Pero, descubierta la intriga, todos cerraron filas para encubrir los hechos, eran ministros de Interior, Andrés Ramírez, defensa, Mario Britos y en la cancillería estaba Sergio Abreu, todos doctores en derecho. El último, en la sesión del 10 de junio del año 1993, se prestó a cerrar el caso mostrando un foto montaje enviado desde Milán por su cónsul, en el que se mostraba a Berríos leyendo un diario en la plaza, incluso , se presentaba una carta autografiada del químico por la cual se exculpaba a sus captores y que estaba con buena salud….Todo esto cuando ya el 15 de noviembre del año anterior, 1992, Berríos había escapado de sus captores y pedido auxilio en la Comisaría de Parque del Plata. Pero , por órdenes superiores, toda la cadena de mando se movió, sin conocimiento del ministro de defensa, el secuestrado fue devuelto a sus captores, luego de demostrar ante un psiquiatra forense que se encontraba en sus cabales, que no era un “loco suelto”, como aseguraban sus captores ante el comisario de Parque del Plata, etc. Etc. Todo esto está documentado en las actas de la sesión secreta del parlamento del 17 de junio de 1993:
“El Presidente Lacalle se hizo cargo cuando regresa el jueves 10 de junio, según lo expresa su vicepresidente, Gonzalo Aguirre:” "regresó al país el día jueves de la semana anterior -el 10 de junio- con determinada posición respecto a este asunto, y que no es la misma que ha resultado a la luz de los acontecimientos". "Y no lo es porque no podía precipitarse, imprudentemente, a tomar una decisión sin conocer la opinión de todo el espectro político nacional. Este tipo de decisiones donde juega el relacionamiento con la institución militar -con las que tanto problema hemos tenido desde el año 1973 y que, como se ha dicho en sala, aún no han terminado- no se deben adoptar de esa manera".

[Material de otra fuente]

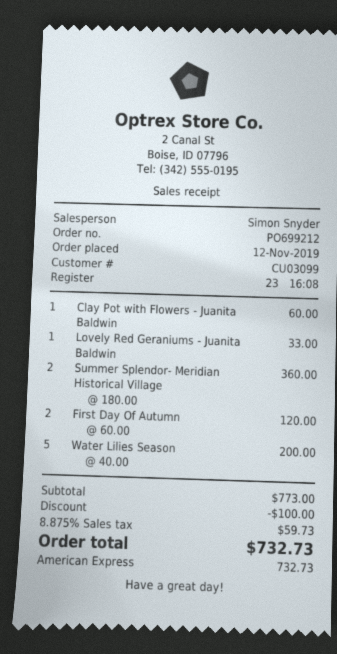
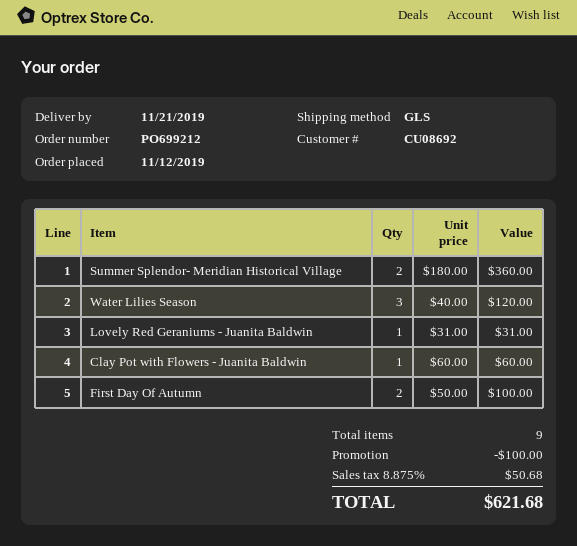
customer number: CU03099 -> CU08692
Lovely Red Geraniums - Juanita Baldwin: 1 x 33.00 = 33.00 -> 1 x 31.00 = 31.00
First Day Of Autumn: 2 x 60.00 = 120.00 -> 2 x 50.00 = 100.00
Water Lilies Season: 5 x 40.00 = 200.00 -> 3 x 40.00 = 120.00
tax: 8.875% = 59.73 -> 8.875% = 50.68
total: 732.73 -> 621.68

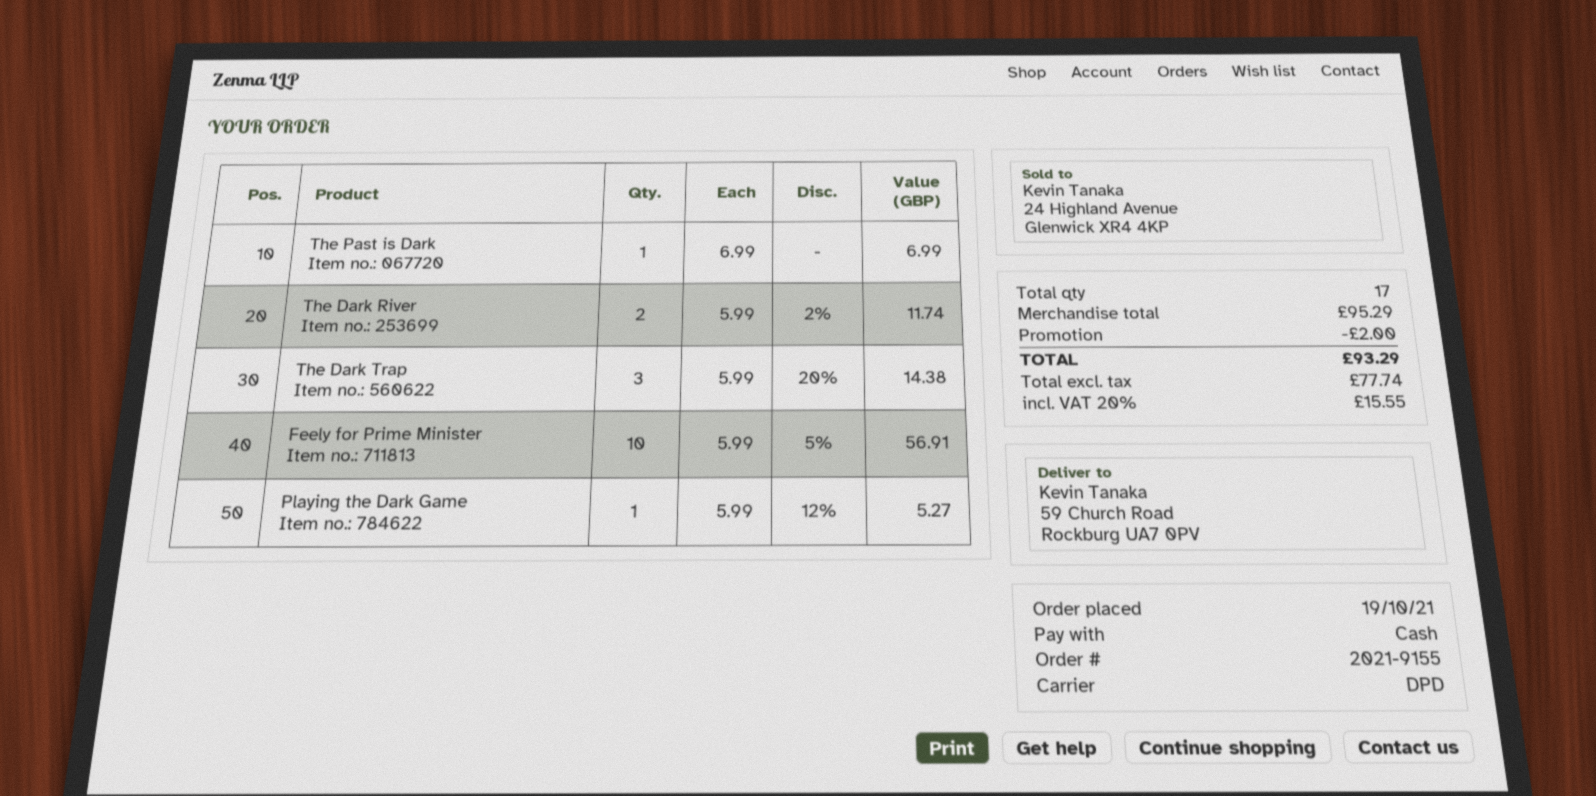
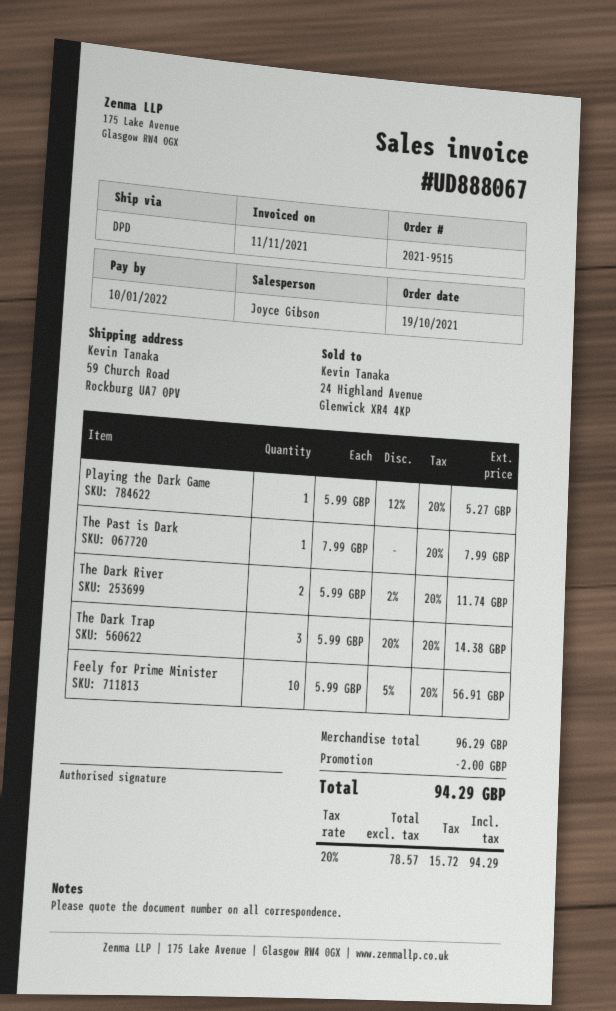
order number: 2021-9155 -> 2021-9515
The Past is Dark: 1 x 6.99 = 6.99 -> 1 x 7.99 = 7.99
subtotal: 95.29 -> 96.29
net: 77.74 -> 78.57
tax: 20% = 15.55 -> 20% = 15.72
total: 93.29 -> 94.29

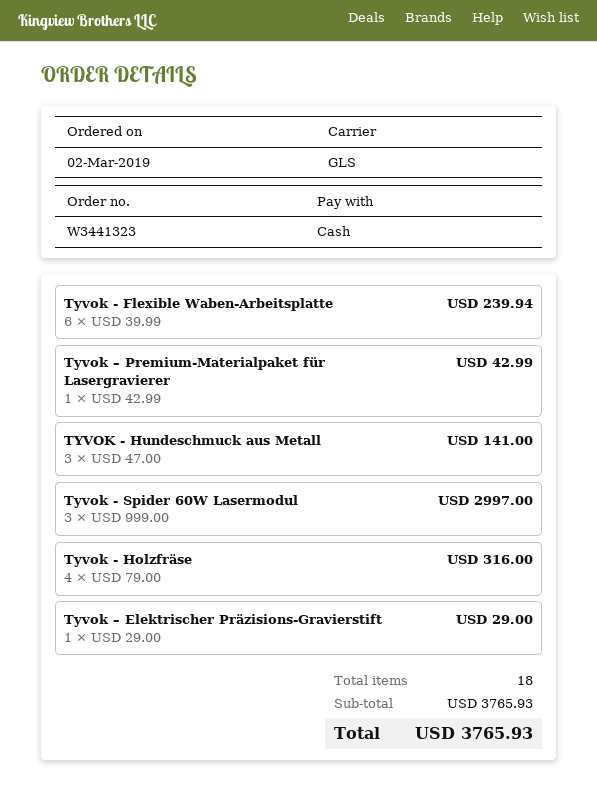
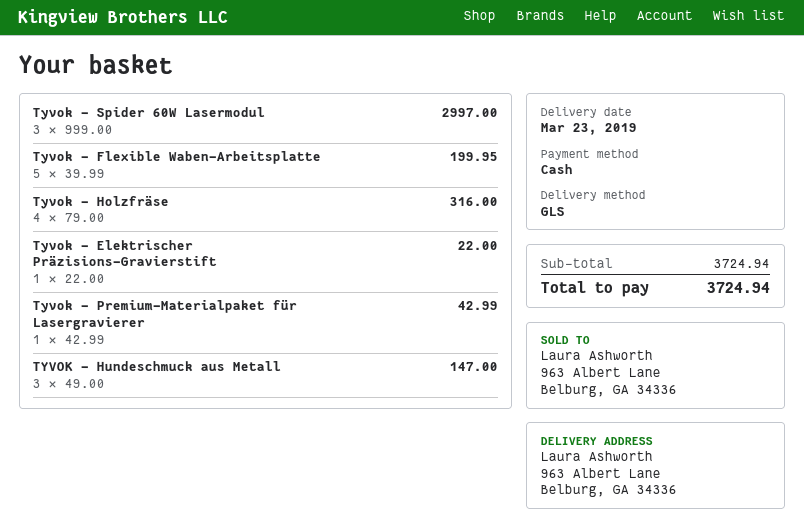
Tyvok - Flexible Waben-Arbeitsplatte: 6 x 39.99 = 239.94 -> 5 x 39.99 = 199.95
TYVOK - Hundeschmuck aus Metall: 3 x 47.00 = 141.00 -> 3 x 49.00 = 147.00
Tyvok – Elektrischer Präzisions-Gravierstift: 1 x 29.00 = 29.00 -> 1 x 22.00 = 22.00
subtotal: 3765.93 -> 3724.94
total: 3765.93 -> 3724.94

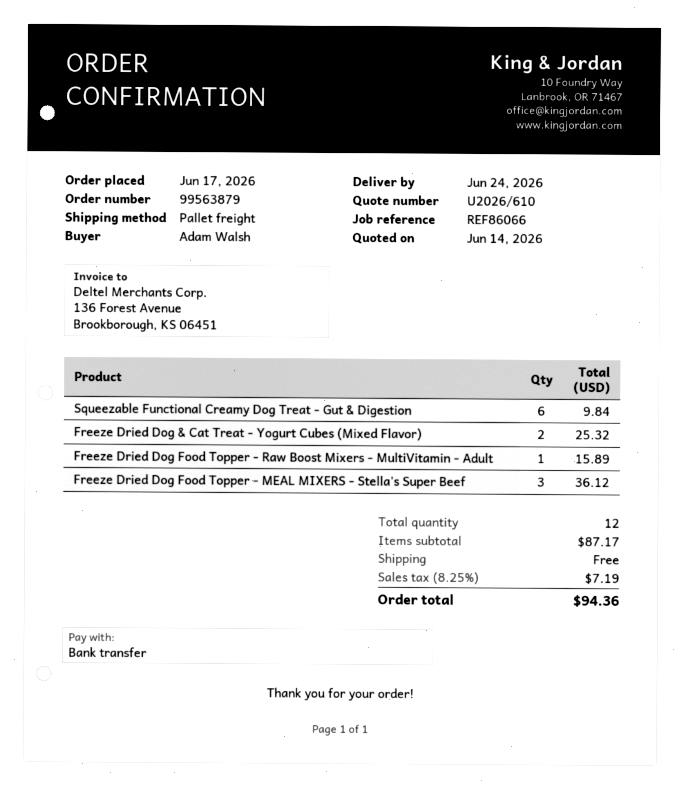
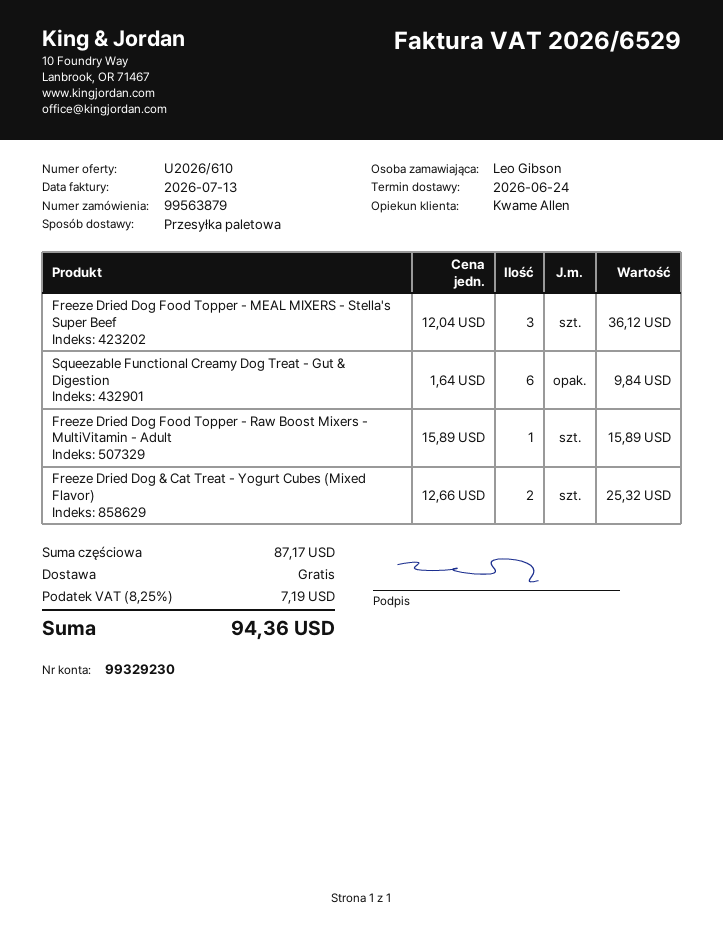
ordered by: Adam Walsh -> Leo Gibson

Y, el cónclave de dirigentes del partido rosa, el cogollo del proceso cívico militar, cerró filas para defender la impunidad de los guardianes del plan Cóndor en el país. Con ello generaron la mayor de las inseguridades jurídicas que puede darse en un grupo humano autoproclamado república, el mensaje fue el siguiente: La cofradía criminal del cóndor tiene las espaldas bien cuidadas. Nadie que intente presentarse a declarar ante tribunales de justicia civil, en cualquier lugar del mundo, llegará vivo a ellos. Sellaron el pacto de sangre, al punto de que los clubes militares los reúnen para pedirles por los oficiales implicados en este crimen que hoy compadecen ante la justicia chilena. Más aún, el ex vicepresidente de Lacalle, el Dr. Gonzalo Aguirre, presidente en ejercicio en el momento de los hechos, es hoy abogado defensor de los complotados en el crimen hoy detenidos en Chile…
Tienen pues el toupet de hablar de “ejercicio de la autoridad”, si cuando tuvieron la oportunidad de hacerlo fueron omisos, más que omisos, se volvieron encubridores y cómplices de todos los crímenes del proceso, conjugando todos los tiempos, pasado, presente y futuro.
Perdieron la única oportunidad de ejercer la autoridad, de dar seguridad ciudadana, respetabilidad jurídica al país, garantizaron la impunidad del crimen organizado en el país.
Simplemente nunca creyeron aquello de “mi autoridad emana de vosotros y ella cesa ante vuestra presencia soberana”, perjurando “el voto que el alma pronuncia”.